March 28, 2012 by Imprint Fitness
Whether you’re a personal trainer, bodybuilder, (somewhere in between), cardio hamster, or you just hang out in gyms for the smell of sweat and the resounding clang of iron plates, pause for a second and clear your mind… prepare to take it in! Next in the series of Gym Sins…
The Fully Loaded, Done For You Workout
or if you prefer, “I forgot to pick up my mom on the way to the gym”
This deadly sin is full spectrum from an entire metric ton of weight plates left on a machine to dumbbells strewn about like someone just launched a grenade into the rack and fled the area, to a scene that is reminiscent of a wannabe makeshift cross fit gym (I just threw up a little in my mouth) void of any flesh and blood.
So… If you happen to encounter one of these situations, there are three lame-ass possibilities, three I’ll talk about here anyway, that may explain the abomination at hand.
I’d like to say Possibility # 1 is the work of a complete idiot, but I’m pretty sure I’ve never actually witnessed the act in real time. I’m focused in the gym either with clients or my own workout so it’s possible I just missed out… problem is, that means it is intentional, albeit, lazy, inconsiderate, rude, barbaric, medieval, and that of a neanderthal but with less civility.
This occurs when someone takes the time to load up a machine with plates the collective weight of a Prius, move them to and fro, multiple times, to the point of failure, and feeling satisfied with their performance… just walks away. sounds reasonable, right!? (Don’t get me wrong, it’s just as irritating if it’s the collective weight of a set of keys for said Prius… maybe more so)
I completely understand the amount of exertion applied during an all out assault on iron and steel. I’ve often found myself wondering who I am or where I am just before I pass out!
HERE’S THE THING… I, almost always, find myself in the same general area I was prior to the loss of coherence. Being of reasonable intelligence, possibly the difference here, I can assume that I should now return the instrument of destruction to it’s previous unencumbered state…
Here is the real kicker, get ready for it, hard to believe I know… most often when this anomaly is encountered, the plate storage receiver for any plate loaded machine is mere inches from the working load receiver! In other words it would take less effort to unload the machine than it would to pull your head out of your ass to take a breath.
Possibility # 2
This particular occurrence is very often coupled with the “Vocal Exerciser” and, in fact, relies on the very same to provide maximum effect and recognition.
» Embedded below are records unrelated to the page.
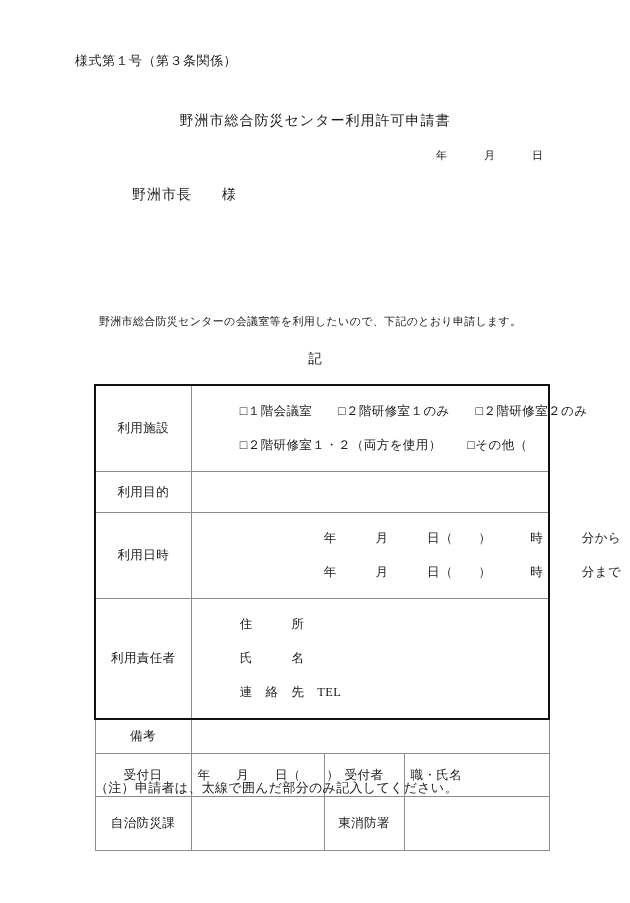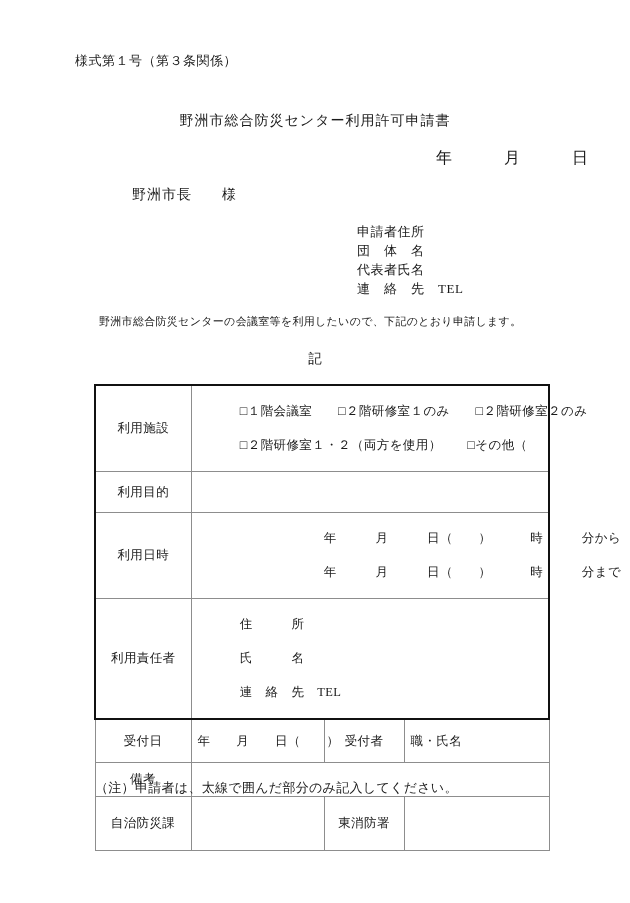--- a/index.html
+++ b/index.html
@@ -35,21 +35,21 @@
     top: 112px;
     text-align: center;
     font-size: 14px;
     letter-spacing: 1px;
     white-space: nowrap;
   }
   .date-line {
     position: absolute;
     left: 436px;
     top: 148px;
-    font-size: 16px;
+    font-size: 11px;
     white-space: nowrap;
     letter-spacing: 1px;
     font-family: Liberation Serif, serif;
   }
   .addressee {
     position: absolute;
     left: 88px;
     top: 186px;
     font-size: 14px;
     letter-spacing: 1px;
@@ -138,26 +138,20 @@
 <div id="page">
 
   <div class="form-no">様式第１号（第３条関係）</div>
 
   <div class="doc-title">野洲市総合防災センター利用許可申請書</div>
 
   <div class="date-line">年　　　月　　　日</div>
 
   <div class="addressee">野洲市長　　様</div>
 
-  <div class="applicant-block">
-    <div>申請者住所</div>
-    <div>団　体　名</div>
-    <div>代表者氏名</div>
-    <div>連　絡　先　TEL</div>
-  </div>
 
   <div class="body-text">野洲市総合防災センターの会議室等を利用したいので、下記のとおり申請します。</div>
   <div class="kilabel">記</div>
 
   <div id="table-wrap">
     <table class="form-table">
       <colgroup>
         <col style="width:96px">
         <col style="width:133px">
         <col style="width:80px">
@@ -191,32 +185,32 @@
           <td class="label-cell tb-left tb-bottom" style="height:56px">利用責任者</td>
           <td class="value-cell tb-right tb-bottom" colspan="3">
             <span class="multiline">住　　　所</span><br>
             <span class="multiline">氏　　　名</span><br>
             <span class="multiline">連　絡　先　TEL</span>
           </td>
         </tr>
 
 
         <tr>
+          <td class="label-cell" style="height:33px">備考</td>
+          <td class="value-cell" colspan="3"></td>
+        </tr>
+
+        <tr>
           <td class="label-cell" style="height:42px">受付日</td>
           <td class="value-cell center-val">年　　月　　日（　　）</td>
           <td class="label-cell">受付者</td>
           <td class="value-cell">職・氏名</td>
         </tr>
 
         <tr>
-          <td class="label-cell" style="height:33px">備考</td>
-          <td class="value-cell" colspan="3"></td>
-        </tr>
-
-        <tr>
           <td class="label-cell" style="height:53px">自治防災課</td>
           <td class="value-cell"></td>
           <td class="label-cell">東消防署</td>
           <td class="value-cell"></td>
         </tr>
       </tbody>
     </table>
   </div>
 
   <div class="note">（注）申請者は、太線で囲んだ部分のみ記入してください。</div>

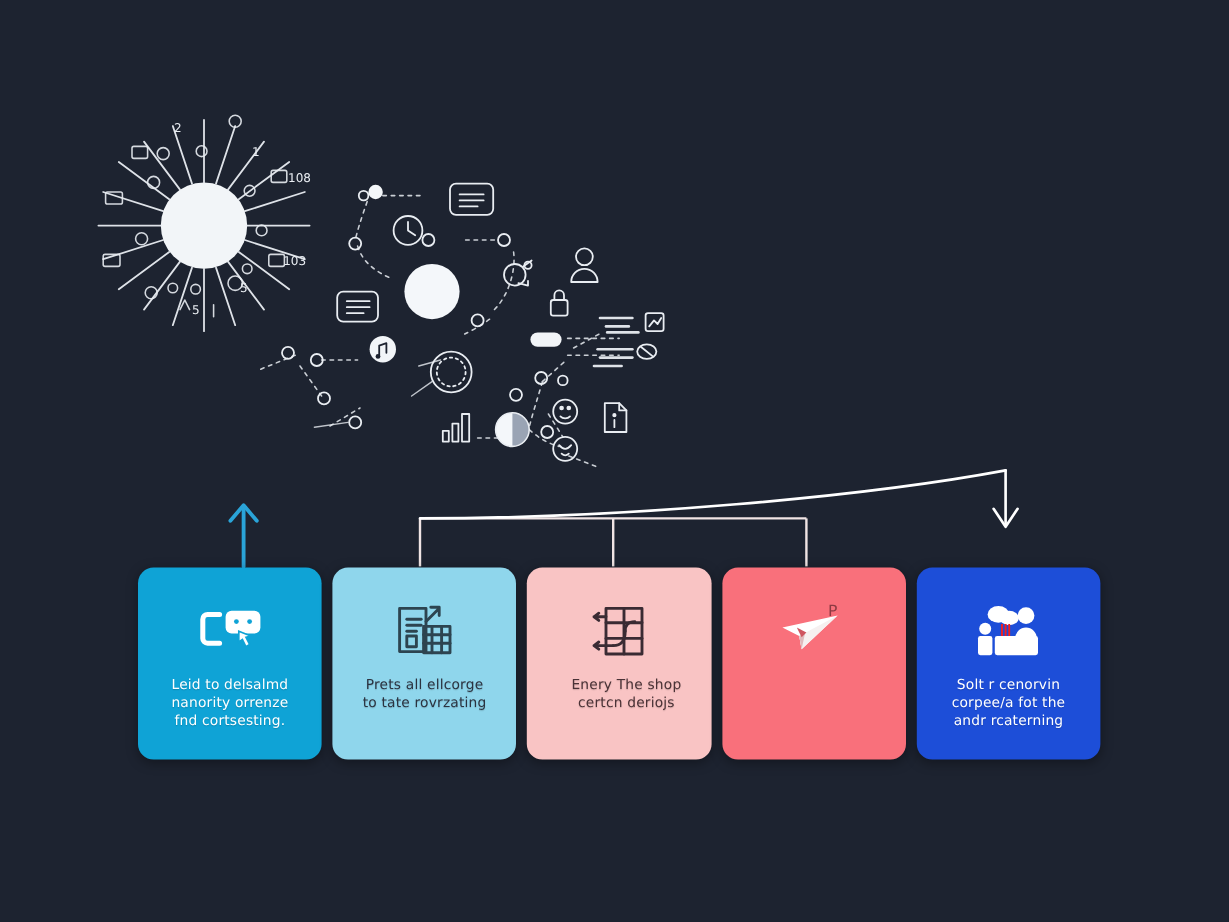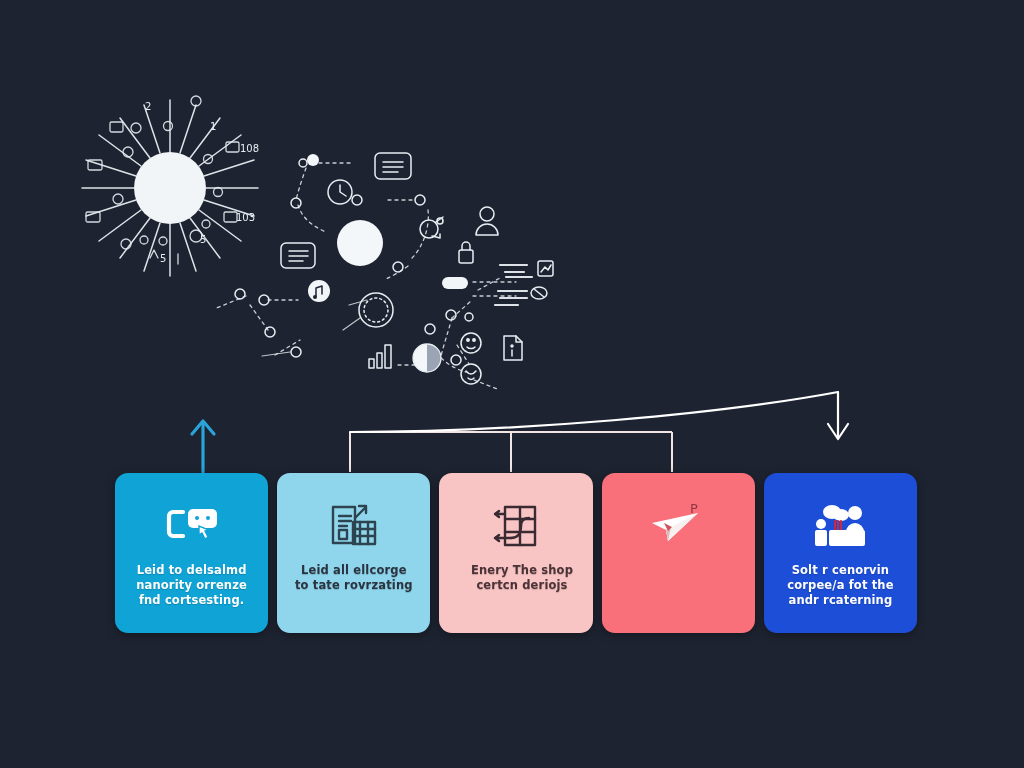--- a/index.html
+++ b/index.html
@@ -48,21 +48,21 @@
   }
   .card-icon svg{display:block;}
   .card-text{
     width:100%;
     padding:0 10px;
     box-sizing:border-box;
     text-align:center;
     font-size:11.5px;
     line-height:15px;
     letter-spacing:.15px;
-    font-weight:700;
+    font-weight:400;
     text-shadow:0 1px 1px rgba(0,0,0,.18);
     white-space:pre-line;
   }
   .t-light{color:#ffffff;}
   .t-dark{color:#2b3340;}
   .t-rose{color:#4a3236;margin-left:12px;}
 
   
   .card-text{filter:blur(.16px);}
 </style>
@@ -334,21 +334,21 @@
             <rect x="14" y="28" width="8" height="9"></rect>
             <path d="M30 16 L40 6 M34 4 h7 v7"></path>
             <rect x="28" y="20" width="22" height="22"></rect>
             <line x1="28" y1="27" x2="50" y2="27"></line>
             <line x1="28" y1="34" x2="50" y2="34"></line>
             <line x1="35" y1="20" x2="35" y2="42"></line>
             <line x1="43" y1="20" x2="43" y2="42"></line>
           </g>
         </svg>
       </div>
-      <div class="card-text t-dark">Leid all ellcorge
+      <div class="card-text t-dark">Prets all ellcorge
 to tate rovrzating</div>
     </div>
 
     <div class="card" style="background: rgb(249, 196, 196);">
       <div class="card-icon">
         <svg width="58" height="48" viewBox="0 0 58 48">
           <g fill="none" stroke="#3a2b33" stroke-width="2.4" stroke-linejoin="round" stroke-linecap="round">
             <rect x="18" y="5" width="30" height="38"></rect>
             <line x1="33" y1="5" x2="33" y2="43"></line>
             <line x1="18" y1="17" x2="48" y2="17"></line>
This instance may be worse than possibility # 1 as it requires purposeful action. Here we have the gym peacock, proudly displaying their iron plumage for all to gaze at wondrously whilst the reverent murmur rises to a fever pitch culmination of unbridled awe…
This is actually your fault, my fault, all our faults! In one selfish moment, you know, that time you spent at the gym to complete your workout, trying to get that, “one more rep” or set a new PR. You failed to give the deserved respect and adoration that the peacock so desperately requires to exist, that’s right! You didn’t notice, so now the mountain of weight that would require a team of superheroes to remove, is now standing as a testimony to all the slamming, banging, and vocalizing you chose to ignore. Now we can all huddle together and ask one another, “who did all that weight” and “wow look at all that weight”, and invariably, “hey, who’s gonna strip all that weight off”.
Fear not, just listen for the next iteration of supremacy emanating from yet another machine that will be laden with the weight of the world even after the dust has settled, unless you do your part and acknowledge the gym peacock for the wondrous pea-brained fowl that they are.
Possibility # 3
This may be the one that sends you through the doorway into the parking lot… run run away, return to fight another day!
This is the gym within a gym. At first glance it may just appear to be a messy area in need of some upkeep, but on closer inspection, (and I beg you to be careful about just how close you inspect, it’s like stepping on a landmine in a room full of industrial sized mouse traps), however misguided this individual is, there is some semblance of order. Don’t get me wrong, there are times when you will have to “assemble” or conjoin workout equipment to serve a greater purpose, but when what you put together would make a seasoned engineer puke there may be a problem… if P.T. Barnum stops by to “get some ideas”, there may be a problem. If you had to scour the four corners of the gym, watch out for the circuit jockeys, to find “the right stuff” there is definitely a problem!
The most obvious issue beyond the center ring circus ridiculousness of this futile endeavor is that it almost never gets disassembled because…
A. I’m tired now
B. surely, someone else will want to use “it”
C. If I destroy it now lots of people will never see it (the sand castle conundrum)
D. how will anyone be in awe of my gym prowess if I don’t leave it here for all to view
Now, It’s up to the rest of us to work through this hazardous zone, weaving our way through the web of strength bands, piles of weight plates fastened together for purposes unknown, the Jenga tower of benches and dumbbells precariously assembled for what surely must have been unprecedented feats of strength, all of us having the appearance of a throng of fitness clothed nomads wandering through a pumping iron swap meet, in search of the perfect dumbbell.